» **Task prompt**:
Below is a listing to write out in full, exactly as given, without its pictures.

_ _ _ _ _

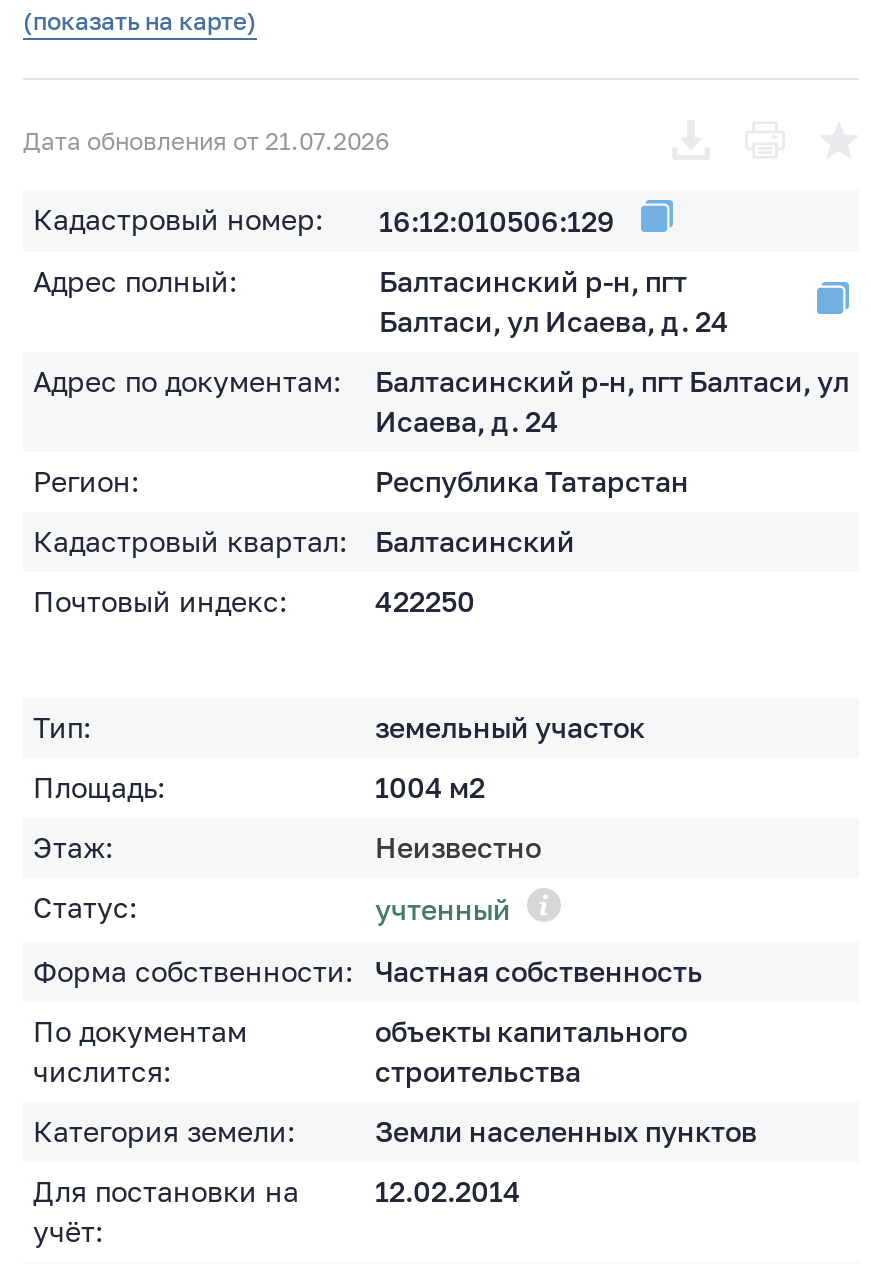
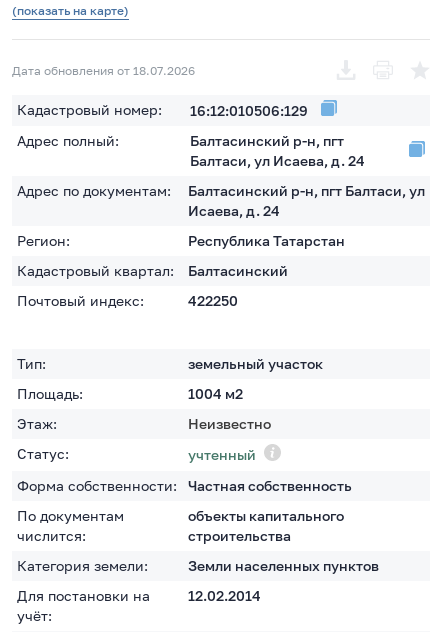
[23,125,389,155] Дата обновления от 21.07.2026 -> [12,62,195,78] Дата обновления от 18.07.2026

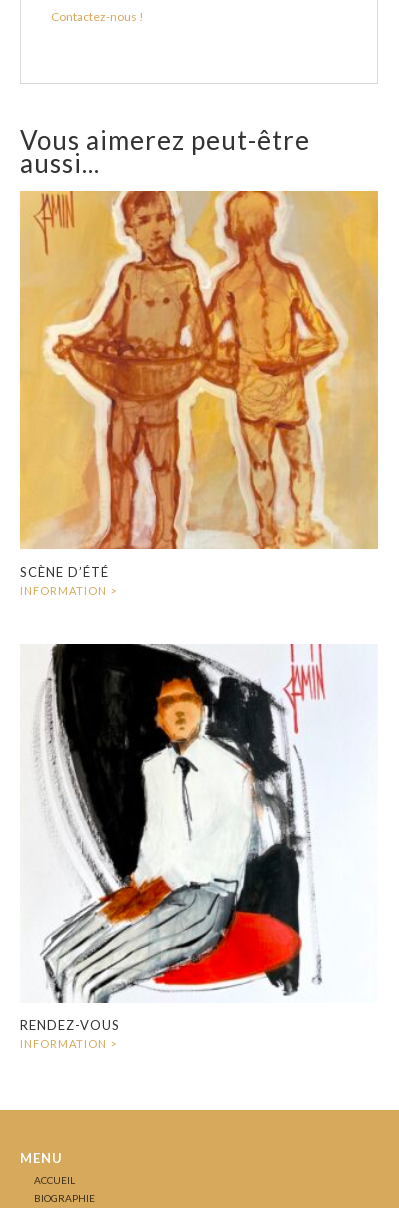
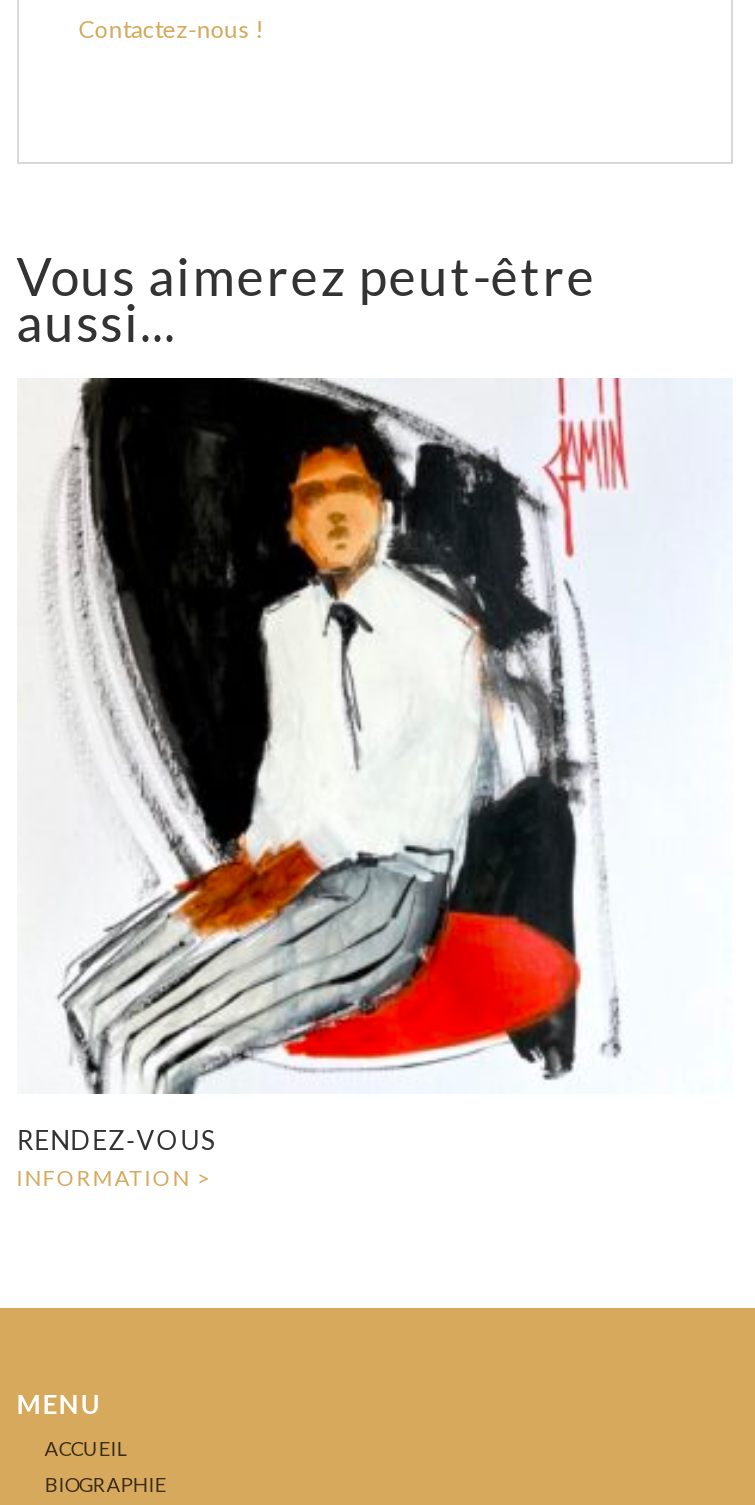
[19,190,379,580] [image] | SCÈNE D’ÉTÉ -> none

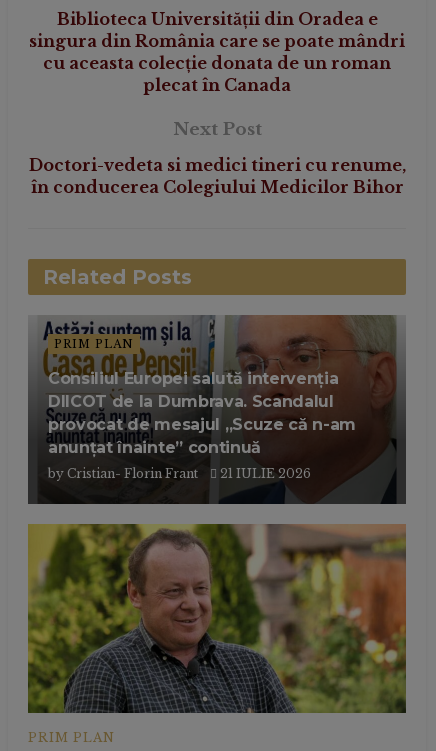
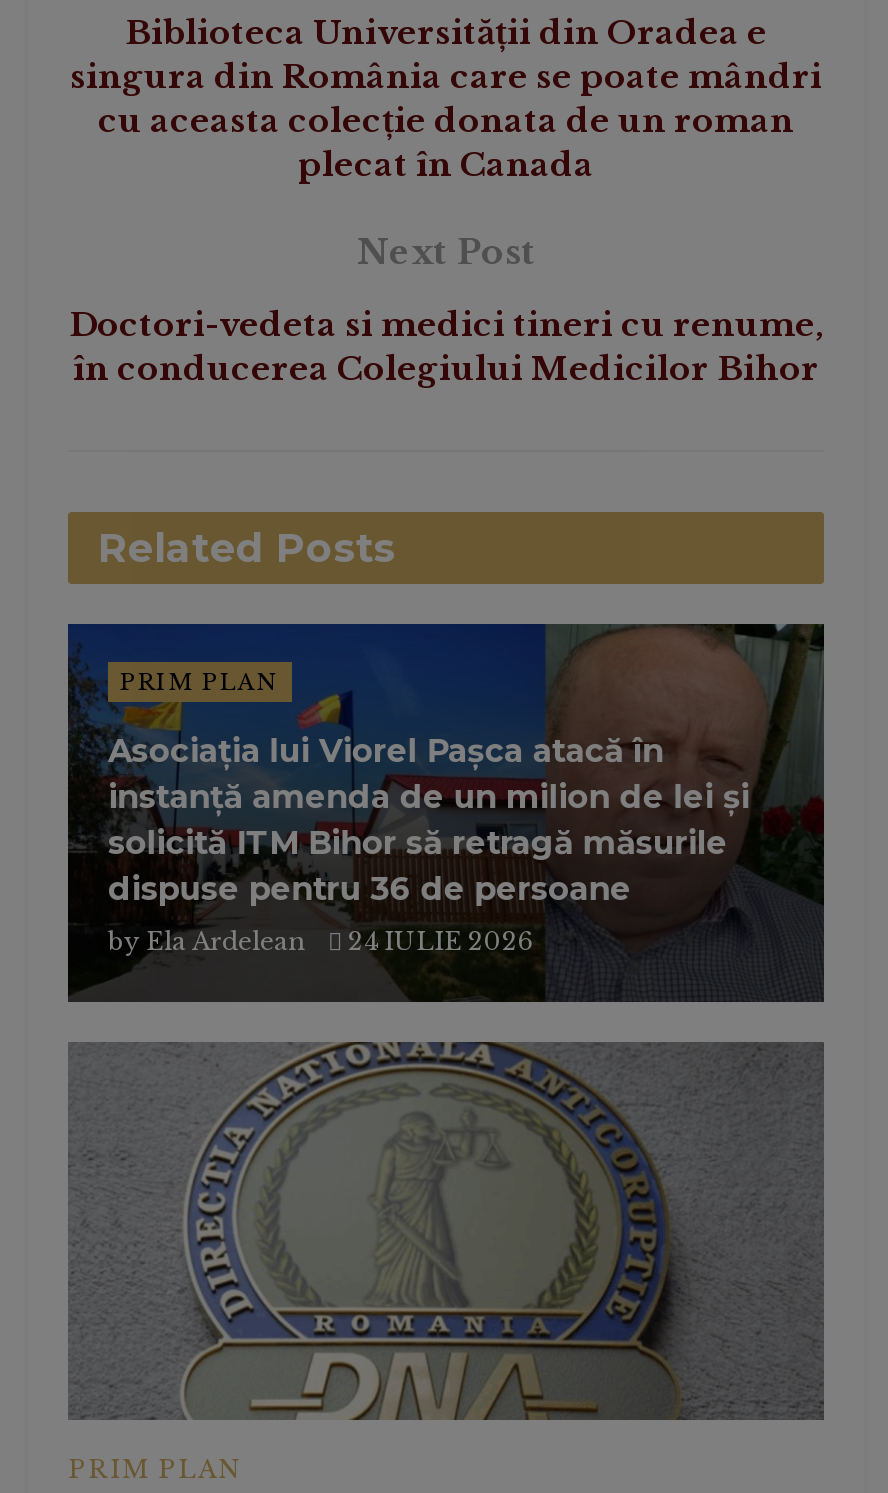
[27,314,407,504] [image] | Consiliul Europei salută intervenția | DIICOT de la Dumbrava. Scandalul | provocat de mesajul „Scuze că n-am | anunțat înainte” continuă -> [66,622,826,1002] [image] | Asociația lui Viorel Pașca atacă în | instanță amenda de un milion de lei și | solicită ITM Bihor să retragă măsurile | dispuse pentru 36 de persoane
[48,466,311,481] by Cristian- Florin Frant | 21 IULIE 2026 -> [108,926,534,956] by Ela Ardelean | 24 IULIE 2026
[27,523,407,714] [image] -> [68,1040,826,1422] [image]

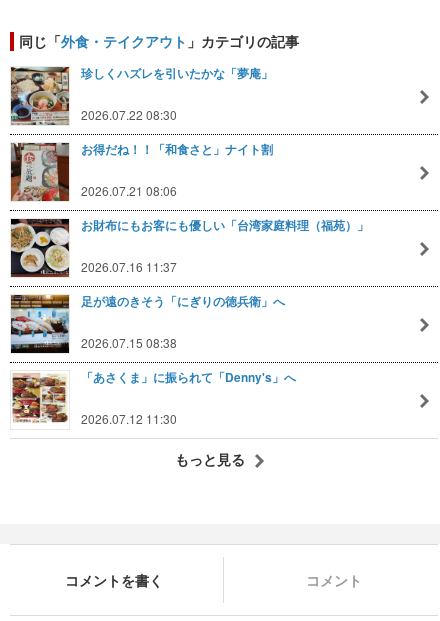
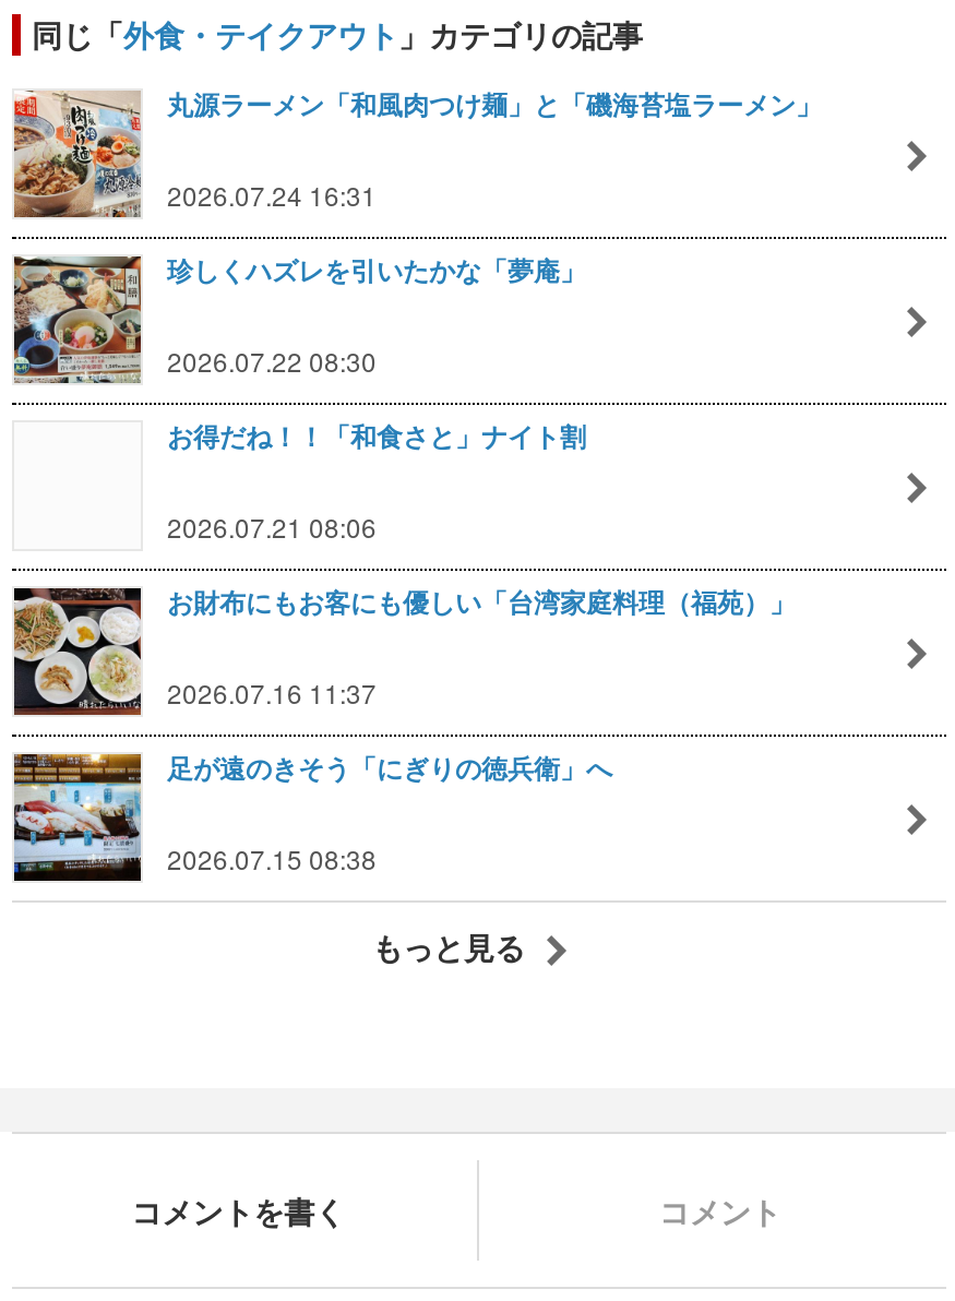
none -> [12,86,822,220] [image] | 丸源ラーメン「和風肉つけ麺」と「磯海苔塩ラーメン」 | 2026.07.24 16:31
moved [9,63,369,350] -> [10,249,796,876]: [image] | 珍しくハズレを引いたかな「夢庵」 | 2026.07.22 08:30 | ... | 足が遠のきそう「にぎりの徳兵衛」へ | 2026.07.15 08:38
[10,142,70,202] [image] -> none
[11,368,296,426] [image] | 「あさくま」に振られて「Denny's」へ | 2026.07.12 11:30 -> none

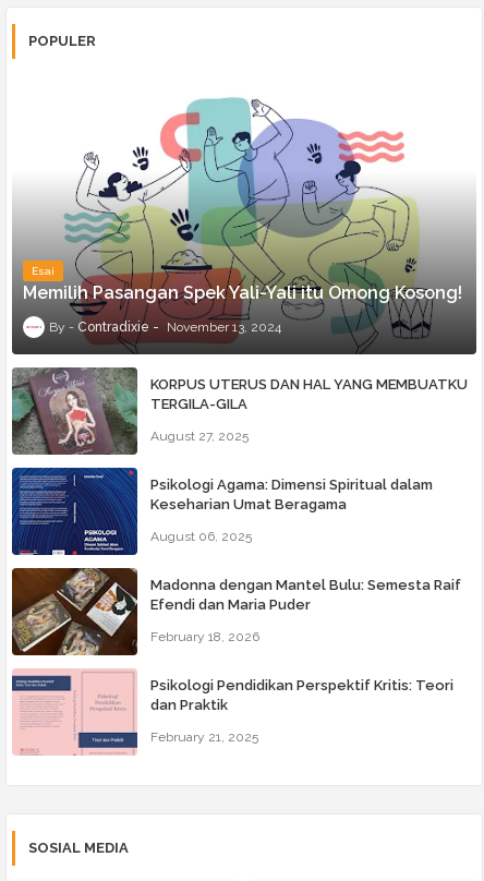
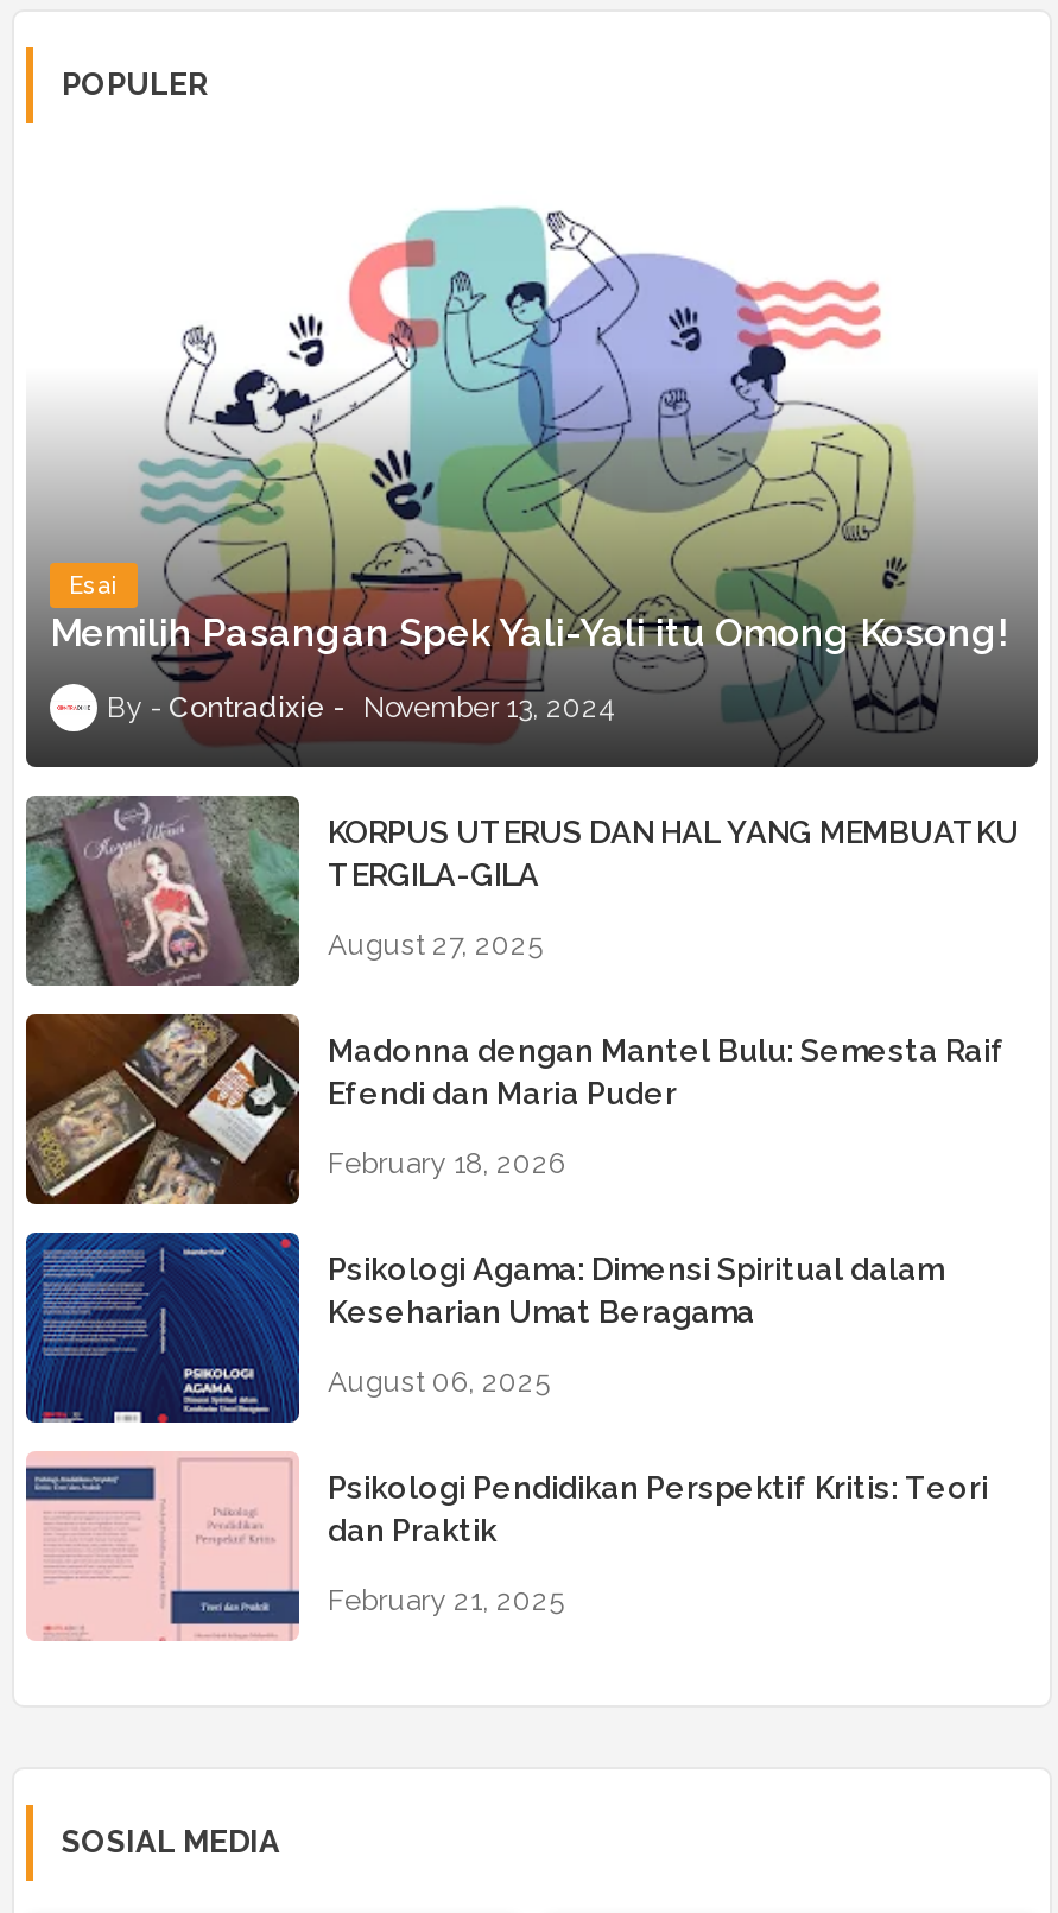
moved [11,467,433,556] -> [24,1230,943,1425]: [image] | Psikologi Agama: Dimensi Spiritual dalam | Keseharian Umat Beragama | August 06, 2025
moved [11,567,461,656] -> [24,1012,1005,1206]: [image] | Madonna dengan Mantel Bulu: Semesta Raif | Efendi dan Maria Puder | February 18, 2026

_ _ _ _ _

» **Answer to this exercise**:
[23,125,389,155] Дата обновления от 21.07.2026 -> [12,62,195,78] Дата обновления от 18.07.2026

[19,190,379,580] [image] | SCÈNE D’ÉTÉ -> none

[27,314,407,504] [image] | Consiliul Europei salută intervenția | DIICOT de la Dumbrava. Scandalul | provocat de mesajul „Scuze că n-am | anunțat înainte” continuă -> [66,622,826,1002] [image] | Asociația lui Viorel Pașca atacă în | instanță amenda de un milion de lei și | solicită ITM Bihor să retragă măsurile | dispuse pentru 36 de persoane
[48,466,311,481] by Cristian- Florin Frant | 21 IULIE 2026 -> [108,926,534,956] by Ela Ardelean | 24 IULIE 2026
[27,523,407,714] [image] -> [68,1040,826,1422] [image]

none -> [12,86,822,220] [image] | 丸源ラーメン「和風肉つけ麺」と「磯海苔塩ラーメン」 | 2026.07.24 16:31
moved [9,63,369,350] -> [10,249,796,876]: [image] | 珍しくハズレを引いたかな「夢庵」 | 2026.07.22 08:30 | ... | 足が遠のきそう「にぎりの徳兵衛」へ | 2026.07.15 08:38
[10,142,70,202] [image] -> none
[11,368,296,426] [image] | 「あさくま」に振られて「Denny's」へ | 2026.07.12 11:30 -> none

moved [11,467,433,556] -> [24,1230,943,1425]: [image] | Psikologi Agama: Dimensi Spiritual dalam | Keseharian Umat Beragama | August 06, 2025
moved [11,567,461,656] -> [24,1012,1005,1206]: [image] | Madonna dengan Mantel Bulu: Semesta Raif | Efendi dan Maria Puder | February 18, 2026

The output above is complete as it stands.